Red Hat enrichit son offre OpenShift de conteneurisation en tant que service avec un nouvel outil de développement qui permet à la fois d’emballer des applications dans des conteneurs, de créer des fondations pour intégrer des microservices dans ces applications et pour assurer une intégration plus étroite des fonctionnalités d’Amazon Web Services avec sa plate-forme. Mais la nouvelle la plus importante de Red Hat, annoncée lors de son Summit à Boston (2-4 mai), est d’offrir d’ici la fin de l’année un accès natif à AWS à partir de sa plateforme OpenShift Container Platform. Ce qui signifie que les entreprises pourront configurer les services AWS à partir de la même interface que celle qu’ils utilisent pour créer et déployer des applications conteneurisées.

Les clients peuvent déployer et gérer l’offre OpenShift Container Platform de conteneurisation en tant que service de Red Hat, actuellement en version 3.5, sur l’infrastructure de leur choix, aussi bien dans leur propre datacenter que dans un cloud public. Cette offre est distincte de l’offre OpenShift Dedicated, la plate-forme de gestion de conteneurs de Red Hat à locataire unique hébergée sur AWS ou sur Google Cloud Platform. Elle aussi différente de l’offre OpenShift Online, une plate-forme multi-locataire également gérée par Red Hat. Toutes utilisent le même code-base OpenShift, mais leur mode de gestion est différent. Suite au rapprochement de Red Hat avec AWS, les utilisateurs de la plate-forme OpenShift Container Platform pourront configurer et déployer plusieurs services d’AWS comme Elastic Load Balancing, ou le réseau de distribution de contenu CloudFront ou encore le moteur de base de données Aurora, directement à partir de la console OpenShift.

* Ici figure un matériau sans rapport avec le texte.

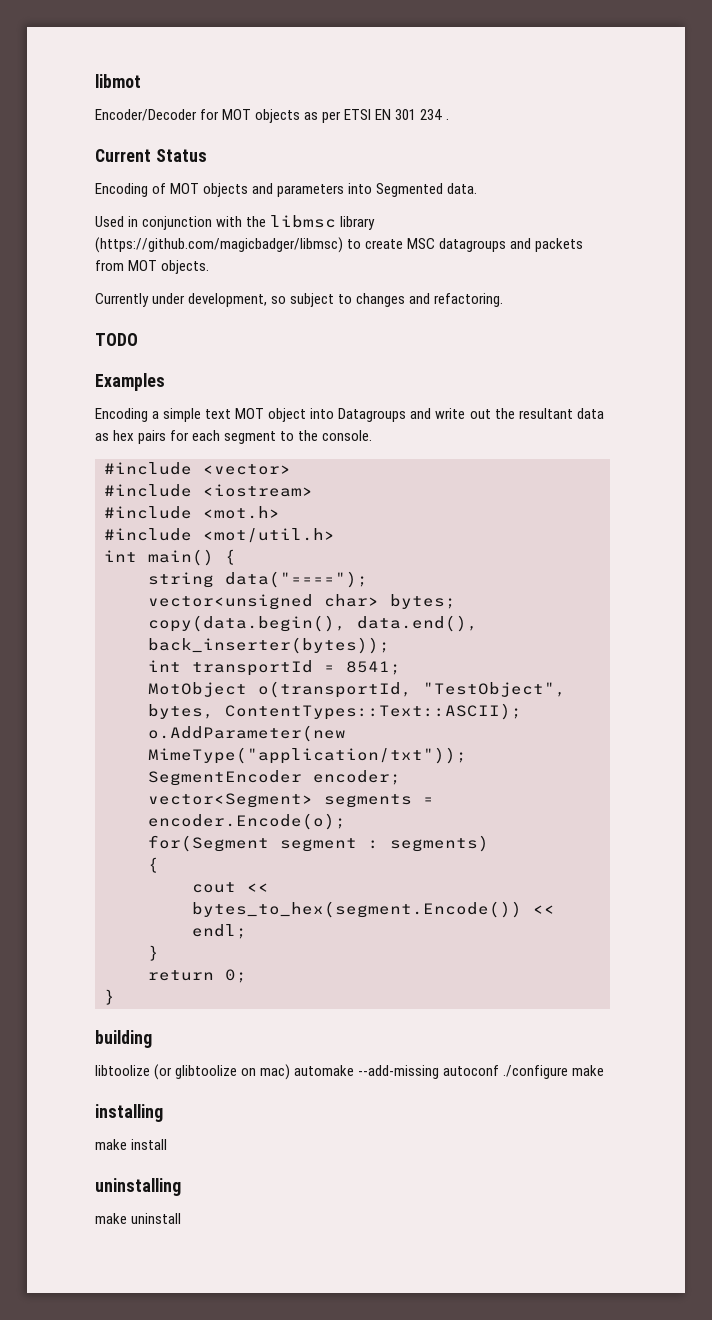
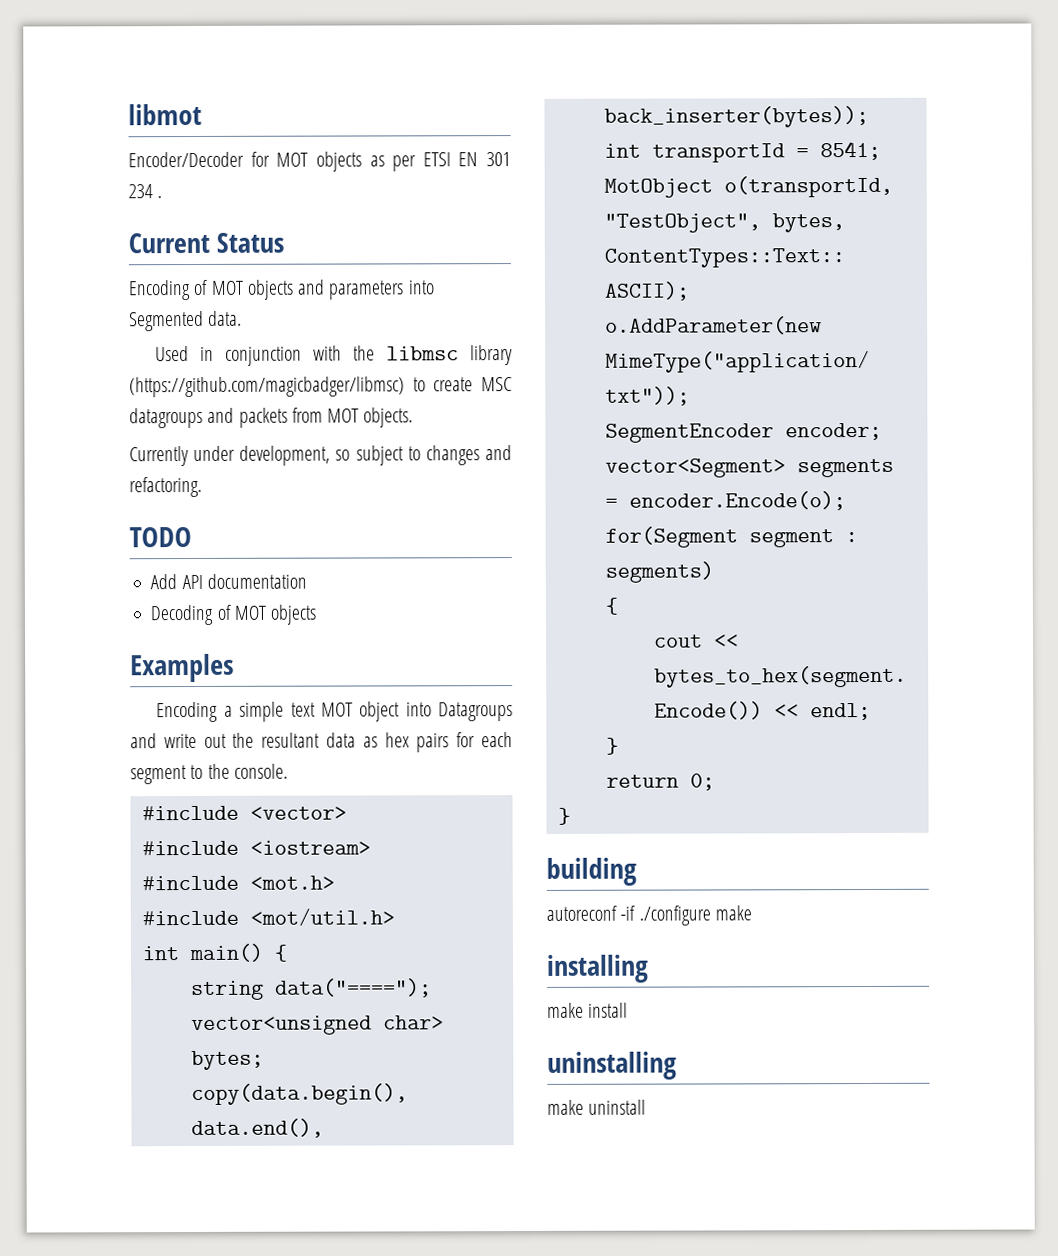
(138, 339) none -> [150,573,307,590] [150,604,317,626] // Add API documentation // Decoding of MOT objects
[95,1064,500,1080] libtoolize (or glibtoolize on mac) automake --add-missing autoconf -> [546,905,636,921] autoreconf -if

La developer preview d’OpenShift.io dévoilée

Ces modifications « permettront aux clients de développer et de déployer sur AWS ou dans leurs propres datacenters des applications hybrides fonctionnant sur les technologies Red Hat, avec la possibilité de consommer des services AWS, quel que soit l’endroit où les applications sont déployées », explique dans un blog Paul Cormier, le président produits et technologies de Red Hat. Parmi les technologies disponibles, ce dernier cite notamment Red Hat Enterprise Linux, JBoss Middleware et OpenShift Container Platform. Les deux entreprises offriront un support commun pour l’offre au moment de son lancement plus tard cette année et elles feront également en sorte « de coordonner leurs développements afin de permettre l’ajout de nouveaux services AWS dans Red Hat Enterprise Linux », comme l’a déclaré Red Hat.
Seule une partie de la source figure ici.